A: No this is a bond not a pension scheme. If the characteristics of the bond are changed in anyway, or the coupons are not paid or the principal not allowed to be redeemed, it will be deemed as a default and may affect our AAA/Aaa sovereign rating.

Q: How do I buy this bond? Will the government give me a piece of paper like an IOU which I have to keep under my mattress or in a safe?
A: It is highly unlikely that you will receive a physical paper which is susceptible to theft or fire. You will need to open a CDP account to hold the bond. Information on how/what medium you can purchase the bond from is not available yet but you can likely purchase it through similar channels for primary auction of SGS as well as through ATM (probably).

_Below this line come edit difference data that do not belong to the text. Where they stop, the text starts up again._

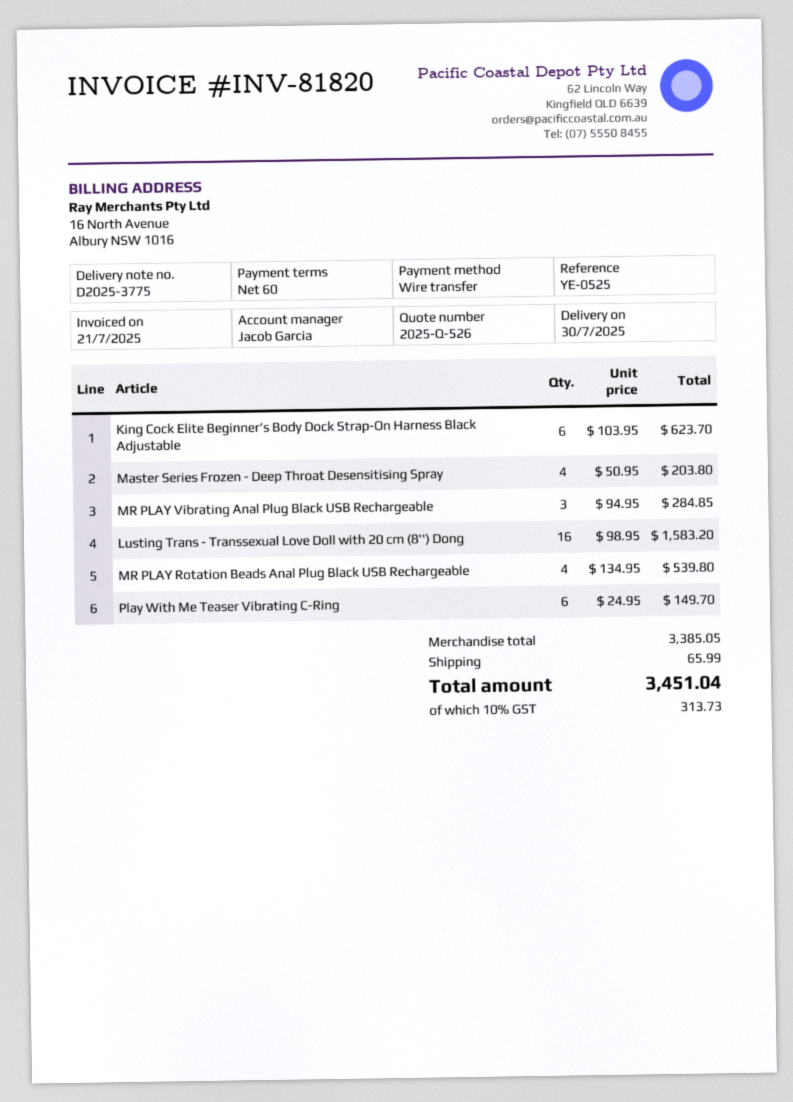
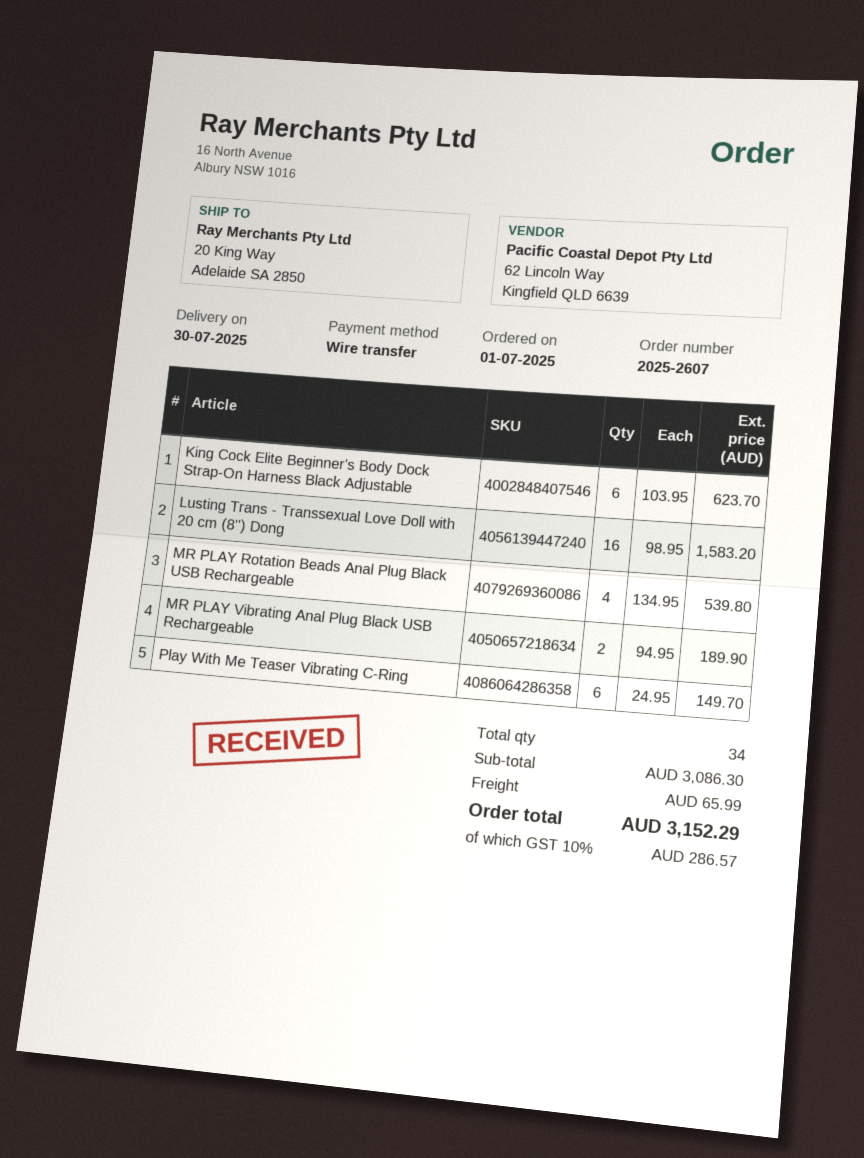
Master Series Frozen - Deep Throat Desensitising Spray: 4 x 50.95 = 203.80 -> none
MR PLAY Vibrating Anal Plug Black USB Rechargeable: 3 x 94.95 = 284.85 -> 2 x 94.95 = 189.90
subtotal: 3385.05 -> 3086.30
tax: 10% = 313.73 -> 10% = 286.57
total: 3451.04 -> 3152.29

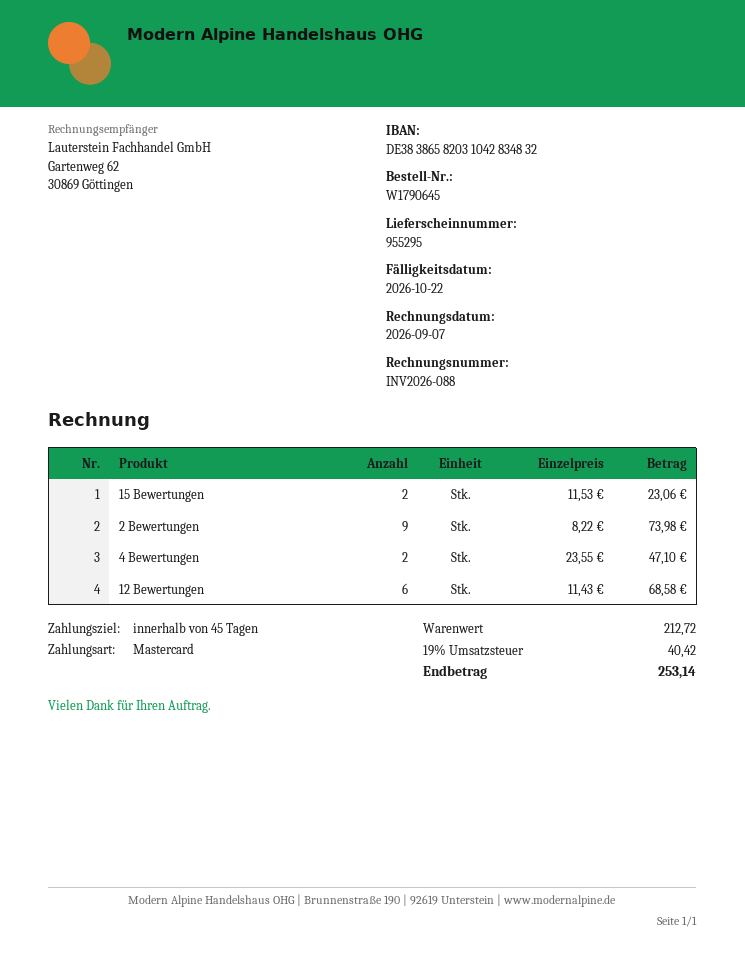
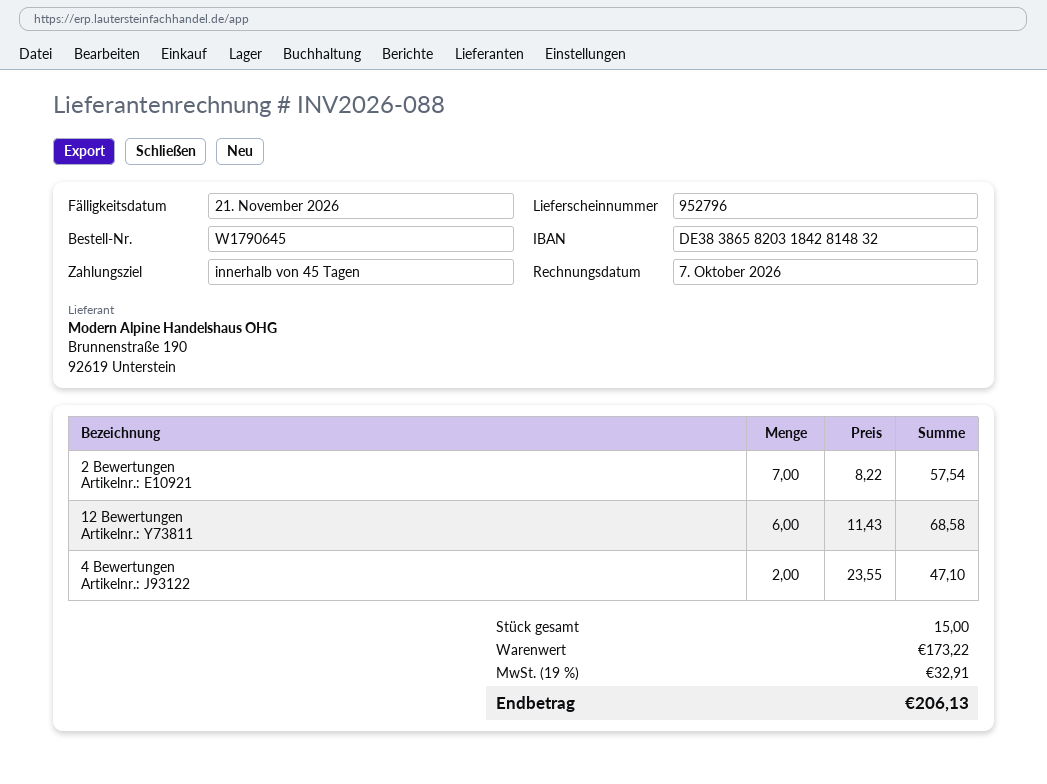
delivery note number: 955295 -> 952796
invoice date: 2026-09-07 -> 2026-10-07
due date: 2026-10-22 -> 2026-11-21
bank account: DE38386582031042834832 -> DE38386582031842814832
15 Bewertungen: 2 x 11.53 = 23.06 -> none
2 Bewertungen: 9 x 8.22 = 73.98 -> 7 x 8.22 = 57.54
subtotal: 212.72 -> 173.22
tax: 19% = 40.42 -> 19% = 32.91
total: 253.14 -> 206.13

Q: Should I put my money in OCBC 360 or this?
A: If you fulfill at least 2 out of 3 criteria required for bonus interests, you will receive 2.05% in the OCBC 360 account. At 2.05% should be better off than the SSB unless you hold it till maturity or there are big swings in interest rates. 

However do note that the bonus interest only applies for deposits up to SGD 50,000.

Update: OCBC recently announced changes to the OCBC 360 account. You can read more about the changes as well as access an analysis tool to see what are the impact of those changes on you here

Q: Wah, this bond looks very good leh. I'm going to take out all of my money from my bank account and under my mattress to invest in this.
A: There will be a cap on the amount of SSBs that an individual can purchase. The cap will be revealed on a later date. So it is unlikely that an individual can invest all of his life savings into the SSB. Furthermore, it would not be prudent to invest all of your savings into a single instrument. Depending on your risk profile, you might like to diversify your savings into other investment vehicles.

Q: The return of 2-3% is so chui, if I buy Hyflux or Capital Mall bonds, I can get 6%/3.8% respectively.
A: The SSB is effectively risk free (very very small chance of default), whereas Corporate bonds have a higher chance of default. Also the SSB is principal protected, whereas, unless you hold the corporate bond till maturity, you may end up redeeming the value, you bought it for.

Conclusion:




The SSB will provide an alternative investment for retail investors which is principal protected, provides liquidity and to some extent, inflation protected. Depending on the coupon rates, it could provide a strong alternative to the bank's FDs. In the coming months, we could see banks coming up with innovative products or more attractive rates to retain or attract liqudiity for their longer term funding needs.